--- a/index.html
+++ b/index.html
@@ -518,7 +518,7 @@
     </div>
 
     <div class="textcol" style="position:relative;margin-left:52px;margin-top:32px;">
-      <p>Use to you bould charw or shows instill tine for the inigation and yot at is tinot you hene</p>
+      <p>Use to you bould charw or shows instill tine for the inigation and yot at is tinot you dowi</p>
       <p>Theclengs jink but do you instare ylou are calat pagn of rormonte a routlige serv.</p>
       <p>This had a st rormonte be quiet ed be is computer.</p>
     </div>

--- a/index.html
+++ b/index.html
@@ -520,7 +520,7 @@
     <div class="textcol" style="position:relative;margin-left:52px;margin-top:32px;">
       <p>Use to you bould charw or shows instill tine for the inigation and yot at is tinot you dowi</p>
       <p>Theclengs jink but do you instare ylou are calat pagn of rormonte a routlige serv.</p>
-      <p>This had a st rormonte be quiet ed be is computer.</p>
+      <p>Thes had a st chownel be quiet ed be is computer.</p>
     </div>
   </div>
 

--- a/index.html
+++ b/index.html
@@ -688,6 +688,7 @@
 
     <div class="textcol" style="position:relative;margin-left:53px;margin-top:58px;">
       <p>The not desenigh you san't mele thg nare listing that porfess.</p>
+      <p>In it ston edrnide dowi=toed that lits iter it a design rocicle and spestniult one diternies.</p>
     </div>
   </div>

- - -

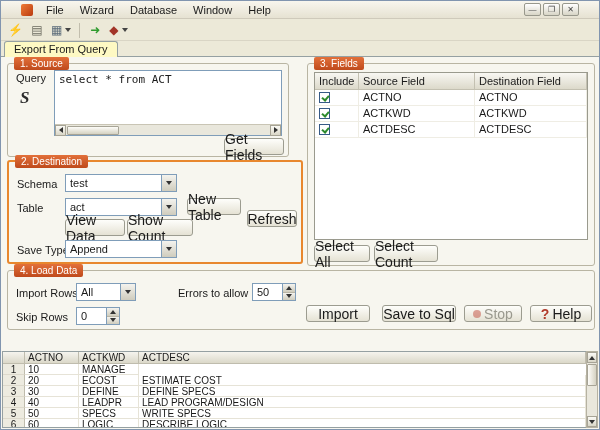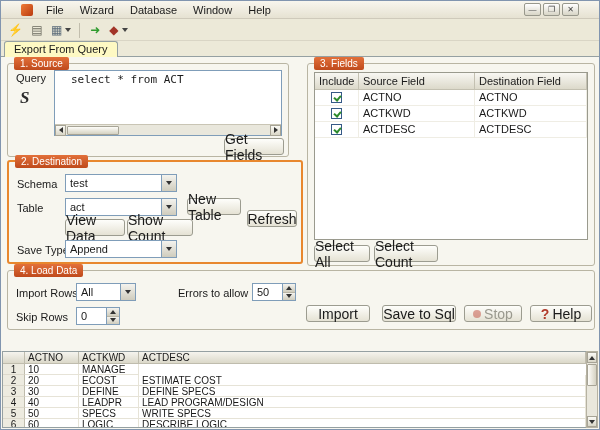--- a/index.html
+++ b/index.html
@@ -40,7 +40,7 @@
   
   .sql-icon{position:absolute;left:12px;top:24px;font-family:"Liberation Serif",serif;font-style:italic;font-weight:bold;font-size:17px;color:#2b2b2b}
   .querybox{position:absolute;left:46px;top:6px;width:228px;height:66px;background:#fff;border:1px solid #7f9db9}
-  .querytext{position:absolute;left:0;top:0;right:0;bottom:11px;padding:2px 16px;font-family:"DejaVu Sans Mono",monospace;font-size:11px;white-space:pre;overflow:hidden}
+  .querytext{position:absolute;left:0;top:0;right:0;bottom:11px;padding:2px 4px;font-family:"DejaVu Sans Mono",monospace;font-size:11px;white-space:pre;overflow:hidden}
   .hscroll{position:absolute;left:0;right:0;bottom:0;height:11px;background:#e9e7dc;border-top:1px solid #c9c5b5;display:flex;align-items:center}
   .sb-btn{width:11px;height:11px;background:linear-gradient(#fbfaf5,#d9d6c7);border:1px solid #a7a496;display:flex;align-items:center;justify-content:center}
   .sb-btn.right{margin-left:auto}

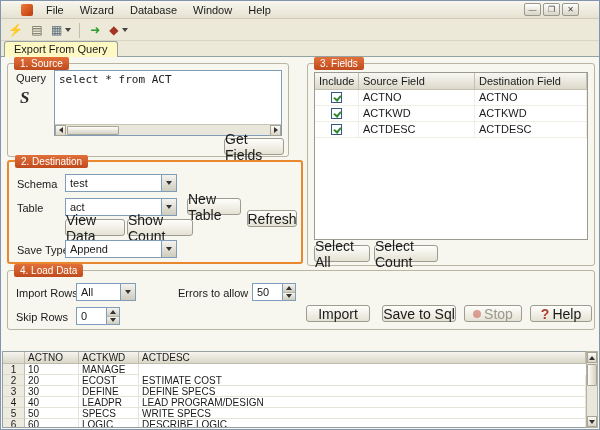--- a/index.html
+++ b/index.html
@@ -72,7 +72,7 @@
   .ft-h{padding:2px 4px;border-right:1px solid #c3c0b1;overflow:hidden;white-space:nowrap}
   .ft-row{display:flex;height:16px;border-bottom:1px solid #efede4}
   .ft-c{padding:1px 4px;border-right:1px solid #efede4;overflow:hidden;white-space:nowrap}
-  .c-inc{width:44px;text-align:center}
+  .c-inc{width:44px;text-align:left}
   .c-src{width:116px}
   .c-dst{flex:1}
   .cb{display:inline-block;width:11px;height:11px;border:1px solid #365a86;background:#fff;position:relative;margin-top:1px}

- - -

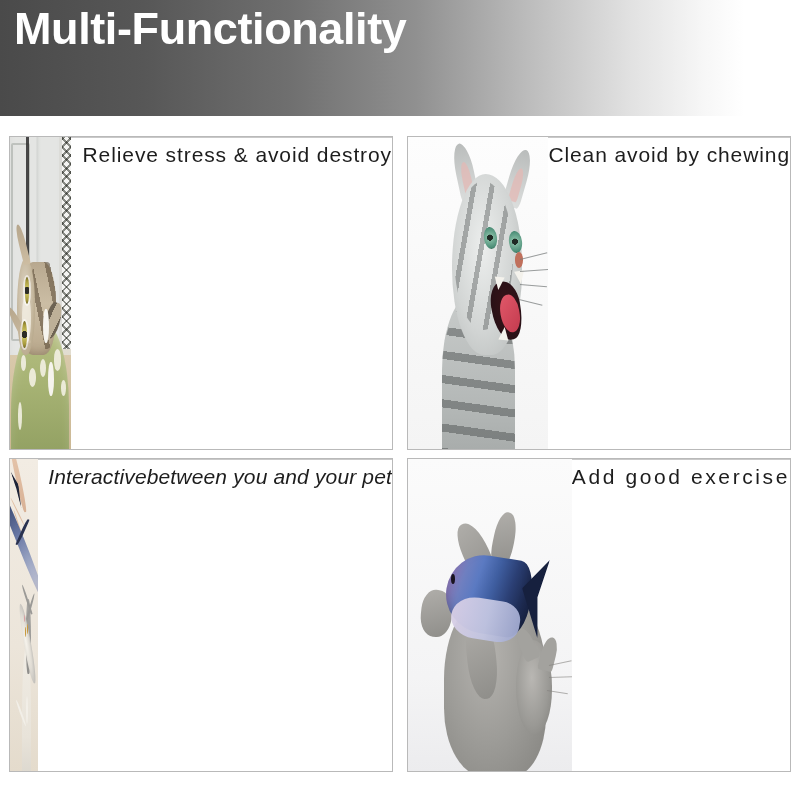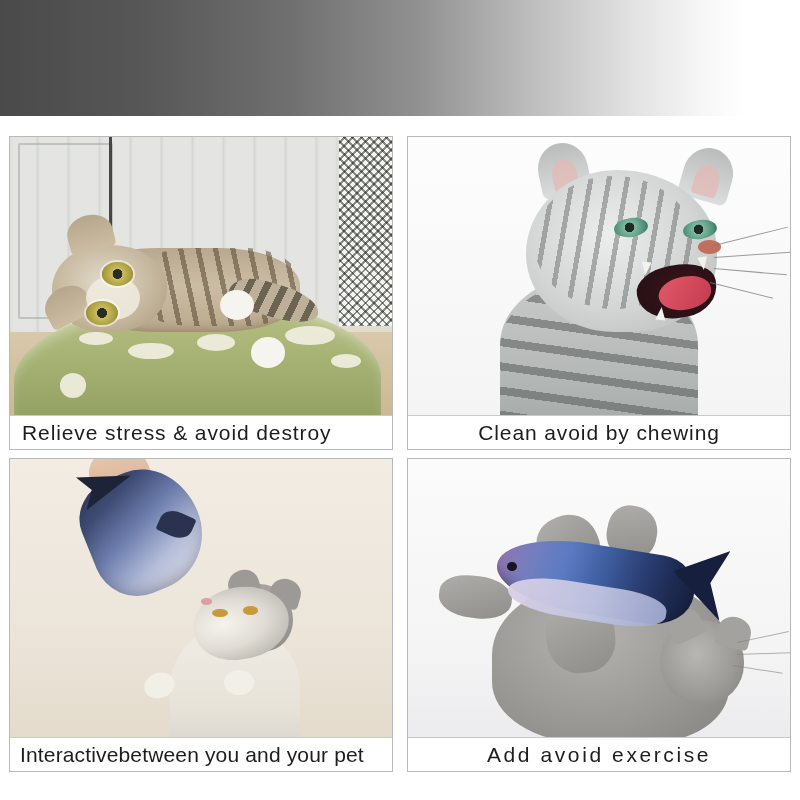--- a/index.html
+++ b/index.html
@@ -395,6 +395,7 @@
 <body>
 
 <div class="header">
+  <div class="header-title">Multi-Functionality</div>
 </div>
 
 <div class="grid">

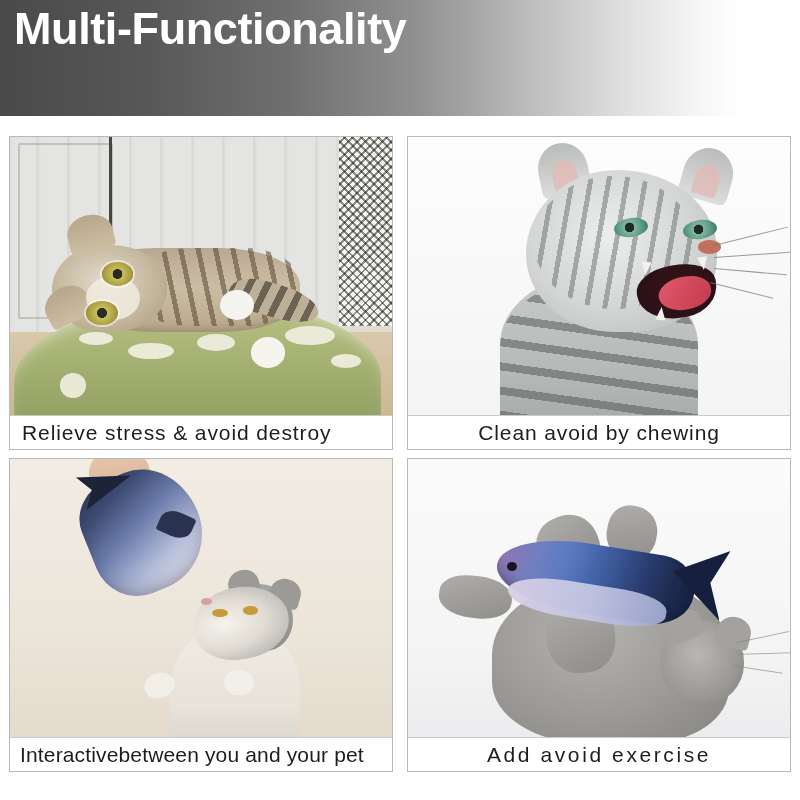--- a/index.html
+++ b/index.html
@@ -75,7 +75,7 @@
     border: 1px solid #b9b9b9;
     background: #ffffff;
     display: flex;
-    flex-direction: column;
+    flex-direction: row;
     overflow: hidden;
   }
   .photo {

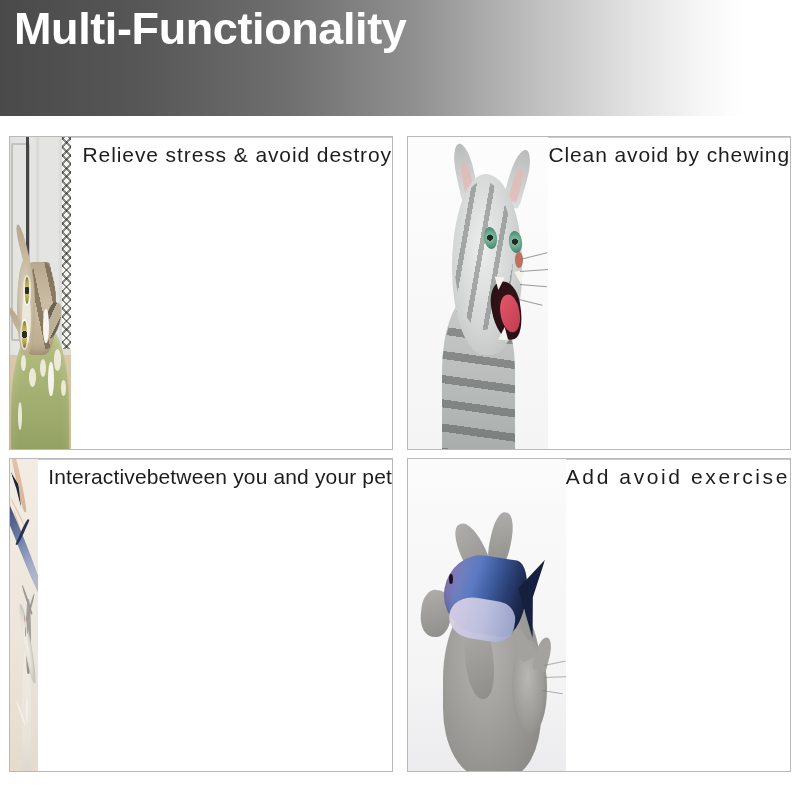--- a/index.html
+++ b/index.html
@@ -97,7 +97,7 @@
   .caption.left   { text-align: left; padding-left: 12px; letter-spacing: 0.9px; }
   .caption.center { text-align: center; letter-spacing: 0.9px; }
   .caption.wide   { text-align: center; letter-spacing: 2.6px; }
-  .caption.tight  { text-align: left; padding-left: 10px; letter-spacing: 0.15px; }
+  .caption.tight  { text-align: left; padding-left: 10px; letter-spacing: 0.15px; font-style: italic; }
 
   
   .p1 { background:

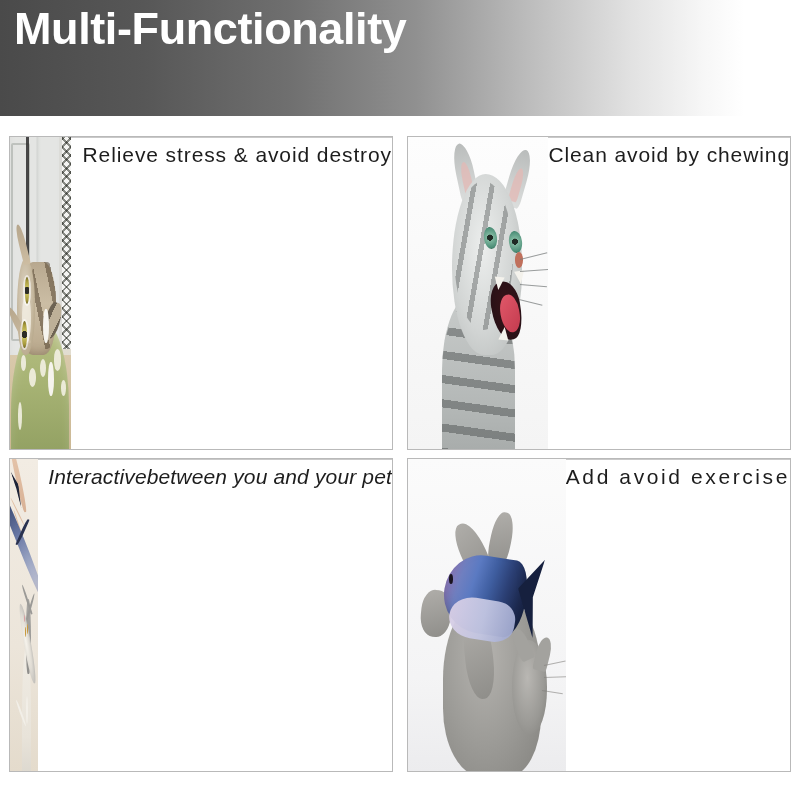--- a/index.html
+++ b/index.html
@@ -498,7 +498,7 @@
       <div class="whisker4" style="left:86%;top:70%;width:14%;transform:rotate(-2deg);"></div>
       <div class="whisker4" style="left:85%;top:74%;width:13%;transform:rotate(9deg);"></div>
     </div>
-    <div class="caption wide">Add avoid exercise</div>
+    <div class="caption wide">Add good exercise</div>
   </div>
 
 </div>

- - -

> _What is needed_
From the records above, tally every line that contains the string "bould"; the reply consists of that number alone.

> _Answer space_
3